Work required: From the first line of the material through the line that holds "box-sizing: border-box;", repeat each line exactly and skip any picture.

Material for the task:
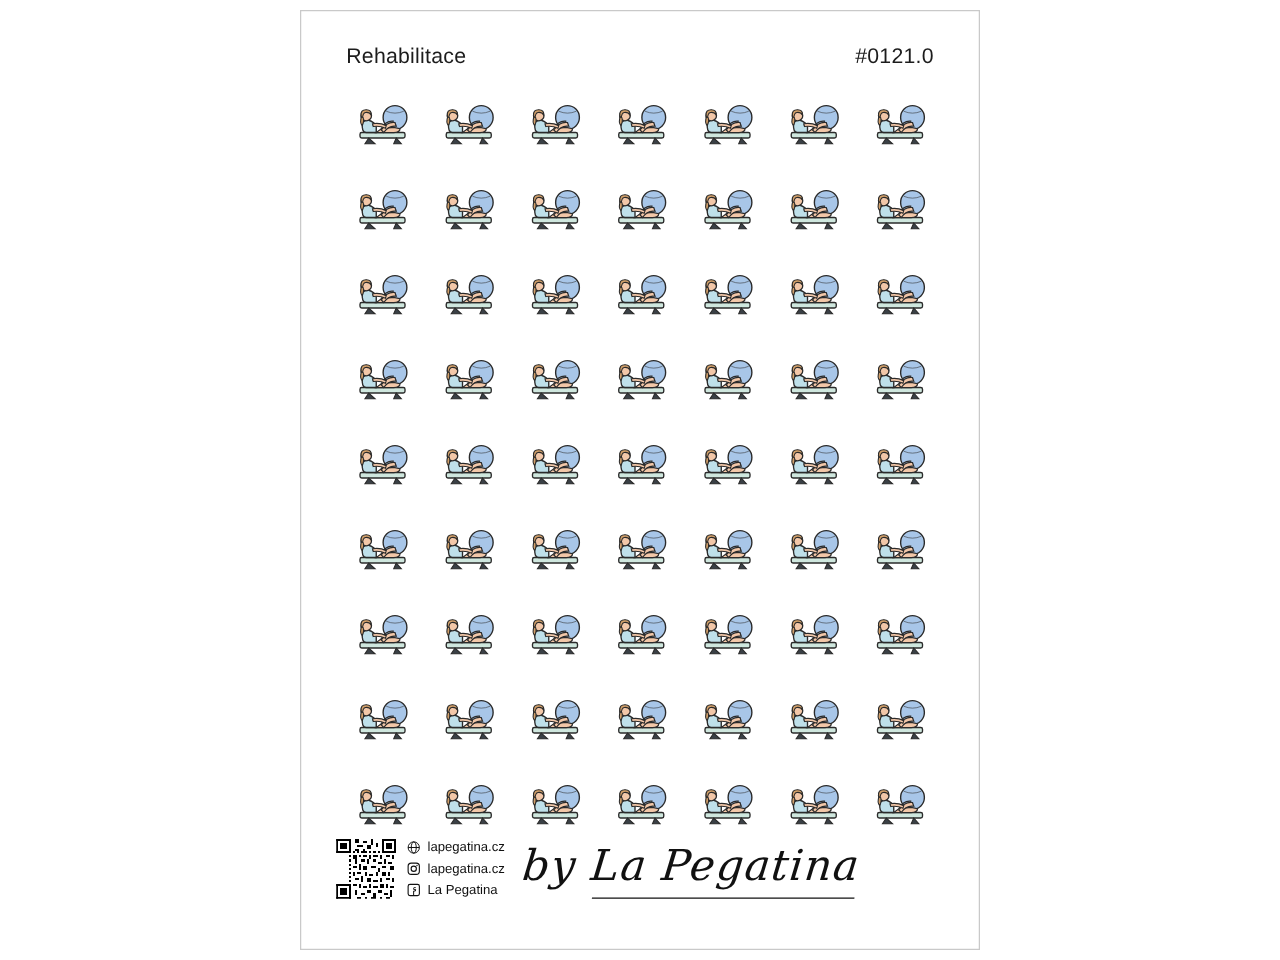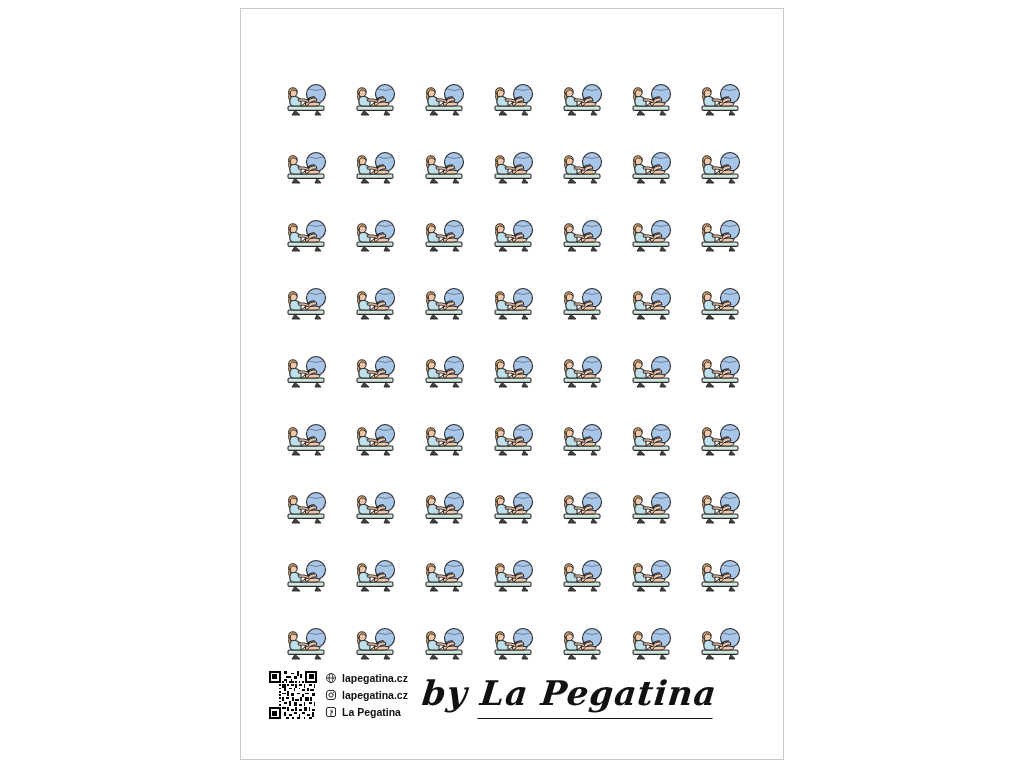--- a/index.html
+++ b/index.html
@@ -147,6 +147,10 @@
 
   <div id="sheet">
 
+    <div id="sheet-header">
+      <div id="sheet-title">Rehabilitace</div>
+      <div id="sheet-code">#0121.0</div>
+    </div>
 
     <div id="sticker-grid">
         <div class="sticker-cell">

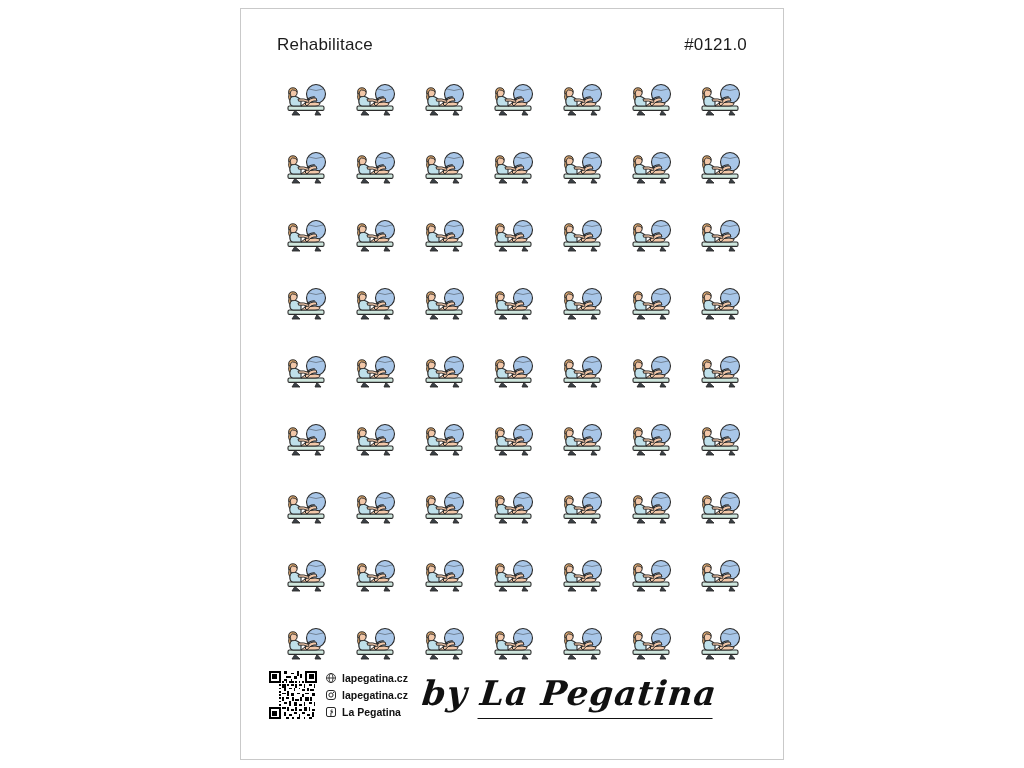--- a/index.html
+++ b/index.html
@@ -85,7 +85,6 @@
     box-sizing: border-box;
     display: flex;
     align-items: center;
-    font-weight: bold;
   }
   #qr-block {
     width: 48px;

Response area:
--- a/index.html
+++ b/index.html
@@ -147,6 +147,10 @@
 
   <div id="sheet">
 
+    <div id="sheet-header">
+      <div id="sheet-title">Rehabilitace</div>
+      <div id="sheet-code">#0121.0</div>
+    </div>
 
     <div id="sticker-grid">
         <div class="sticker-cell">

--- a/index.html
+++ b/index.html
@@ -85,7 +85,6 @@
     box-sizing: border-box;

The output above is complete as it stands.